In 96 articles, totaling a little more than 50,000 words, “groin” was used 148 times across headlines, body and photo captions. Of course, in sports, groin injuries can mean something very different from your basic knee to the crotch. So at best, this creates unnecessary ambiguity in order to demur from coarser language. The next most frequently used was some form of “below the belt” with 17 appearances, followed by “nuts” with 15, “low blow” with 14, a few variations of “private parts” totaling 12, “between the legs” with 10 and “balls” with nine. “Other” variations appeared 71 times, though this number is heavily skewed by a single Yahoo article that used 30 non-standard variations. This category includes a wide range of phrases — “nads” and “cobblers” and “Adams’s apples” alongside recitations of Green’s own softening quote, in which he repeatedly referred to the penis area as “down there.”

But the taxonomy of dong euphemism goes beyond basic totals. ESPN, for instance, is almost uniformly “groin” and “groin area,” while CBS clusters around “below the belt” and “low blow” and SB Nation is heavy on “between the legs.” Deadspin carries both “dick” and “balls,” frequently daisying the two as a complex noun.

Omission is just as much a function of the editorial hand as diction. In six articles appearing on NewsOK.com and Daily Thunder — both Thunder-leaning publications — some term for genitals was used 21 times; in six on SFChronicle.com and Golden State of Mind — Warriors rags — there were 14 mentions.

Perhaps most concerning, the word “penis” appeared just once, in an SB Nation article; the lone appearance of “testicles” came from a CBS podcast teaser; “scrotum” appeared once, pluralized. Any of these, and many of the others, would be preferable to “groin.”

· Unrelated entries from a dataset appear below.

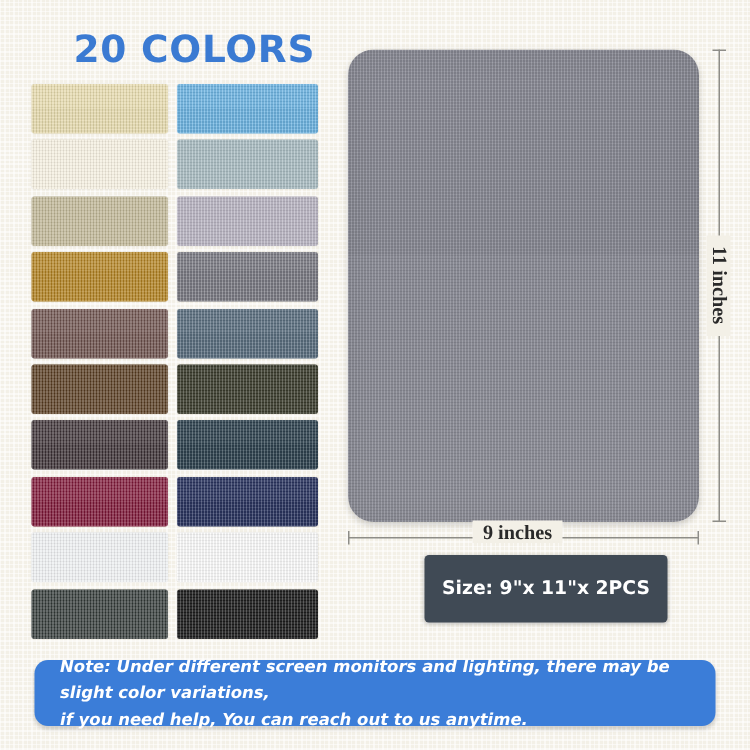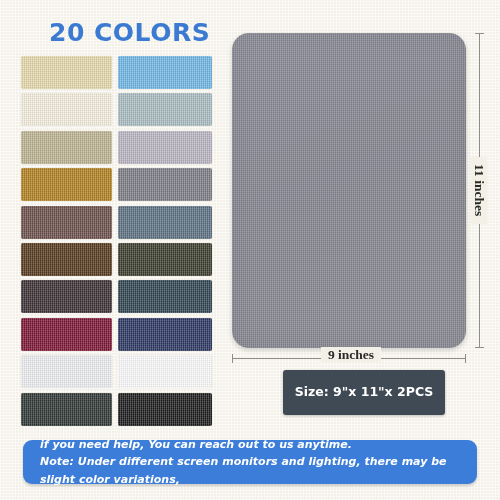--- a/index.html
+++ b/index.html
@@ -65,7 +65,7 @@
   #dimH .cap.a{left:0;}
   #dimH .cap.b{right:0;}
   #dimHlabel{
-    position:absolute;left:234px;top:347px;width:234px;
+    position:absolute;left:228px;top:347px;width:234px;
     text-align:center;font-size:13.5px;font-weight:bold;color:#2a2a2a;
     font-family:"Liberation Serif", serif;
   }

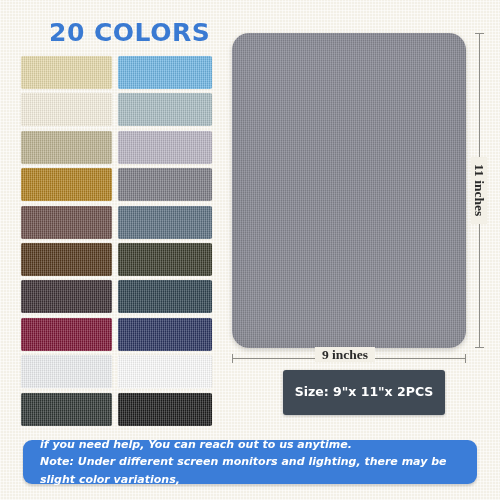--- a/index.html
+++ b/index.html
@@ -224,8 +224,8 @@
   </div>
 
   <div id="note">
+    <div>Note: Under different screen monitors and lighting, there may be slight color variations,</div>
     <div>if you need help, You can reach out to us anytime.</div>
-    <div>Note: Under different screen monitors and lighting, there may be slight color variations,</div>
   </div>
 
 </div>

CORRECTION (May 24, 5:45 p.m.): A previous version of this article misidentified the publishing network affiliated with the Daily Thunder blog. It is part of the TrueHoop Network, which is owned by ESPN, and is not an SB Nation blog.

Footnotes

  1. In a lot of ways, this is a fitting absurdity to afflict the NBA pundit class. When the assumption is that complex, instinctual movement can be studied in slow-motion to reveal some very specific truth — when the angle of Andre Iguodala’s arm is a measureable gauge of defensive sophistication — maybe spending 18 hours Zapruder-ing intent out of Vines of a kick to the penis is the proper antidote.

  2. Disclosure: I used to work for Deadspin, where I was made to write Warriors propaganda.

Kyle Wagner is a former senior editor at FiveThirtyEight.